On Monday (11), the Pentagon’s Defense Advanced Research Projects Agency (DARPA) announced that it is working on a new design of night vision goggles. The main objective of the change is to bring a more modern, light and comfortable aspect, in order to provide more comfort for the American combatants.
The current night vision goggles (or NVG, as they are known in the acronym in English) are robust equipment connected to the combatants’ helmets. Its size is justified by the limited technology of its development, which began in 1935 in Germany and has since received only minor updates. The current design requires a set of several overlapping lenses and, thus, renewing the use of just one traditional lens, like ordinary glasses, has become a challenge for decades.
However, recent scientific advances by DARPA can overcome this challenge.

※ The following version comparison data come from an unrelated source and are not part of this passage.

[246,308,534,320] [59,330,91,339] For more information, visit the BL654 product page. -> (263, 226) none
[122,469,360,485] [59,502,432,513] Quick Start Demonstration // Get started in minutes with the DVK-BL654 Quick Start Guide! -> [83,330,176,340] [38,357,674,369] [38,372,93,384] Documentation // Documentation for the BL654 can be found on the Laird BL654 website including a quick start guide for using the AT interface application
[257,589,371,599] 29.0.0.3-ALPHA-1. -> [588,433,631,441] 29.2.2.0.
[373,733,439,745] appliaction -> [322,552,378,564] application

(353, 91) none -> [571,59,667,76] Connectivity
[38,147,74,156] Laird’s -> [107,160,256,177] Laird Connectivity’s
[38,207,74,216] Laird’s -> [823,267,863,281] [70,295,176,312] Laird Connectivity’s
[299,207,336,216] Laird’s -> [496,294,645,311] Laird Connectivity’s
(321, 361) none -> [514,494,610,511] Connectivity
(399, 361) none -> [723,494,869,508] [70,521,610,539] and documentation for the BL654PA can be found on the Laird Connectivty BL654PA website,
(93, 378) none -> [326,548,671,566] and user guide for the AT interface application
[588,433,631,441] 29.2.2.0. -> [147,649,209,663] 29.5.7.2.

Using a new type of direct conversion from the infrared light spectrum to the visible light spectrum, the scientists were able to reduce the number of lenses needed for this purpose and thus eliminated much of the device’s weight.
According to Rohith Chandrasekar, manager of DARPA’s Department of Defense Sciences, the current equipment would be causing severe pain in the combatants’ neck region, due to the long time of use and its lack of ergonomics. He explains, in a press release, the soldiers’ experience: “imagine wearing a baseball cap all day with a two-pound weight attached to the front,” he comments.
Chandrasekar believes that simplifying the process of converting light spectra will also improve the efficiency of the device. According to him, the new process can “conserve photon moment” and thus, in theory, allow night vision without the need for “any type of optics”.